Ont été entendus au cours de l’audience publique :

- le rapport de M. Boileau, magistrat désigné ;
- les observations de Me Brassart, représentant M. A..., qui conclut aux mêmes fins que la requête, abandonne le moyen tiré de l’auteur de l’arrêté en litige et précise que M. A... a déposé une demande d’asile auprès des autorités grecques en 2021,
- les observations de Me Hau, représentant le préfet du Nord, qui s’en remet à la sagesse du tribunal,
- et les observations de M. A..., assisté de M. B..., interprète en langue ourdou.



La clôture de l’instruction a été prononcée à l’issue de l’audience.




Considérant ce qui suit :

M. C... A..., ressortissant pakistanais né le 14 août 1994, déclare être entré en France fin novembre 2025. Par un arrêté du 8 décembre 2025, le préfet du Nord l’a obligé à quitter le territoire français sans lui accorder de délai de départ volontaire, a fixé le pays à destination duquel il pourra être éloigné et lui a interdit le retour sur le territoire français pour une durée d’un an.

Sur les conclusions à fin d’annulation :

Il ressort des pièces du dossier que M. A... a déclaré lors de son audition par les services de police le 8 décembre 2025 avoir déposé une demande d’asile en Grèce en 2018. Malgré cette information, le préfet du Nord n’a initié aucune démarche auprès des autorités grecques pour connaître la situation de M. A... au titre de l’asile et s’est borné à indiquer que l’intéressé a déclaré ne pas avoir eu de réponse à sa demande. M. A... produit également un document remis par les autorités grecques portant sur une demande d’asile déposée en 2021 et aucun élément ne permet de considérer l’examen de cette demande comme étant définitivement rejeté. Dans ces circonstances, en prenant la décision contestée sans vérifier la situation de M. A... au regard de son droit à l’asile, le préfet du Nord a entaché sa décision d’un défaut d’examen de la situation personnelle de l’intéressé et le moyen soulevé en ce sens doit, dès lors, être accueilli.

Il résulte de ce qui précède, sans qu’il soit besoin de se prononcer sur les autres moyens, que la décision du 8 décembre 2025 par laquelle le préfet a obligé M. A... à quitter le territoire français doit être annulée. Il en va de même, par voie de conséquence, des décisions refusant d’accorder un délai de départ volontaire, fixant le pays de renvoi et interdisant à M. A... le retour sur le territoire français pour une durée d’un an.

Sur les conclusions à fins d’injonction et d’astreinte :

L’exécution du présent jugement implique seulement que la situation de M. A... soit réexaminée par le préfet du Nord.

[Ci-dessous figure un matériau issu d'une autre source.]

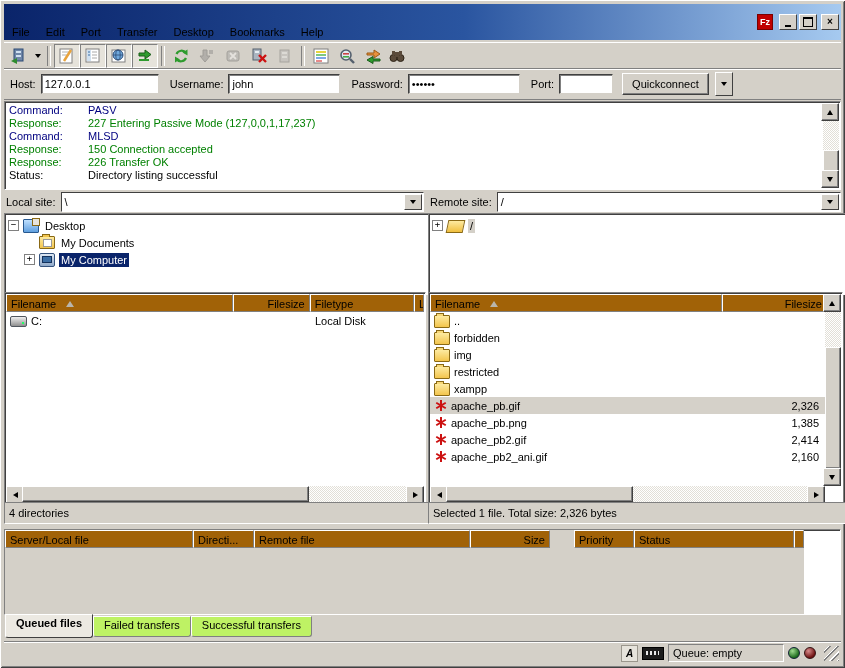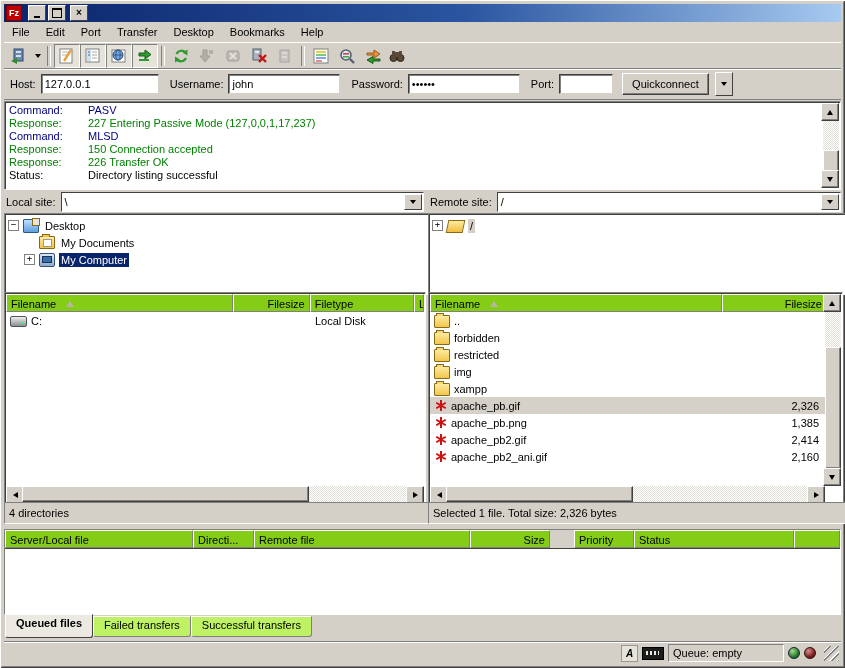"Fz" .titlebar { height: 18px -> 36px; justify-content: none -> flex-end }
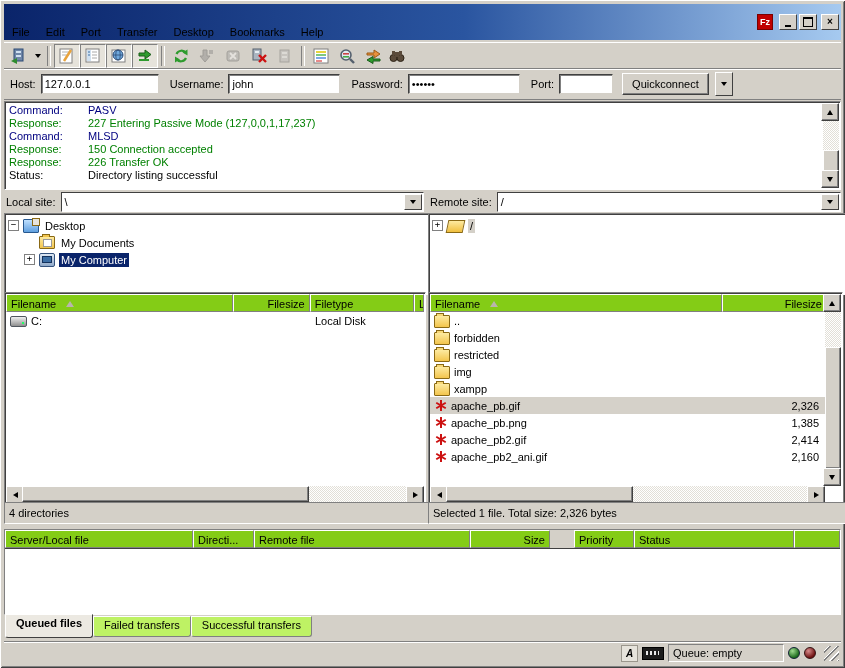"Filename" .hcell { background: #84cc16 -> #a16207 }
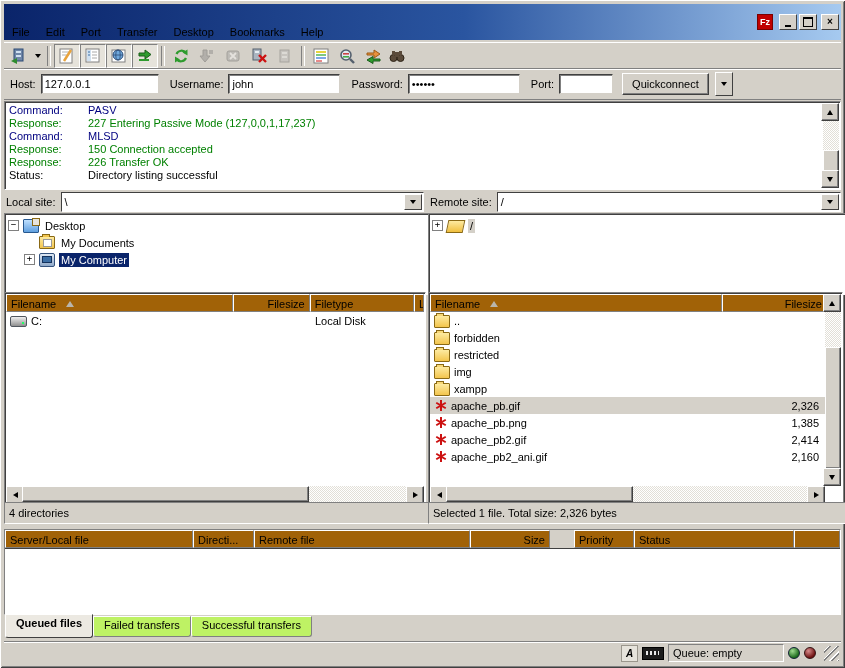"restricted" div.lrow { order: before "img" -> after "img" }
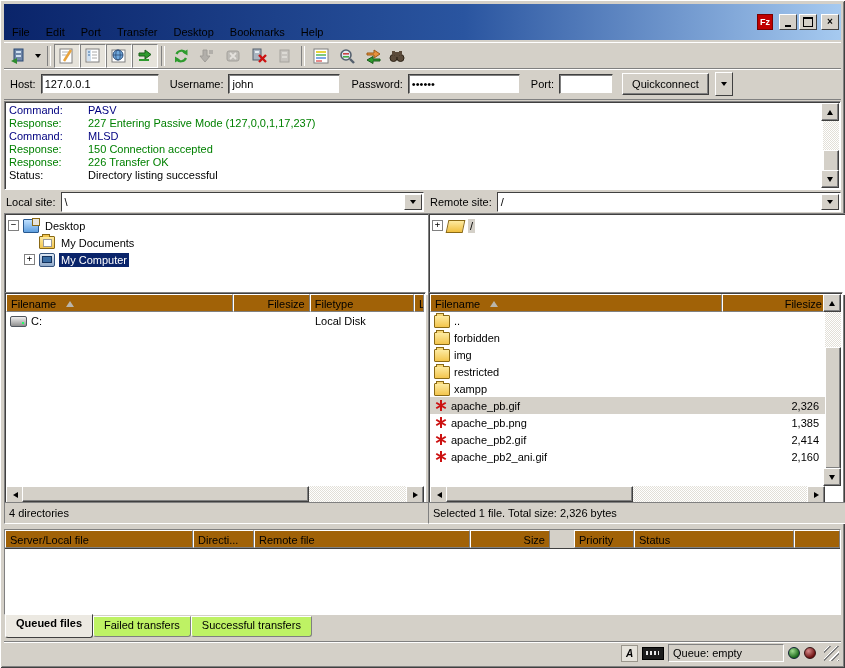"Server/Local file" .queue { flex-direction: column -> none }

Il y a lieu de lui enjoindre de procéder dans un délai de quinze jours à compter de la notification du présent jugement, sans qu’il soit besoin d’assortir cette injonction d’une astreinte.


DÉCIDE :


Article 1er : L’arrêté du 8 décembre 2025 par lequel le préfet du Nord a obligé M. A... à quitter sans délai le territoire français, a fixé le pays de renvoi et lui a interdit le retour sur le territoire français pour une durée d’un an est annulé.
Article 2 : Il est enjoint au préfet du Nord de procéder au réexamen de la situation de M. A... dans un délai de quinze jours à compte de la notification du présent jugement.
Article 3 : Le surplus des conclusions de la requête est rejeté.


Article 4 : Le présent jugement sera notifié à M. C... A... et au préfet du Nord.

Copie en sera adressée, pour information, au ministre de l’intérieur.

Prononcé en audience publique le 31 décembre 2025.


Le magistrat désigné,
Signé :
C. Boileau
La greffière,
Signé :
V. Lesceux






La République mande et ordonne au préfet du Nord en ce qui la concerne ou à tous commissaires de justice à ce requis en ce qui concerne les voies de droit commun contre les parties privées, de pourvoir à l’exécution du présent jugement.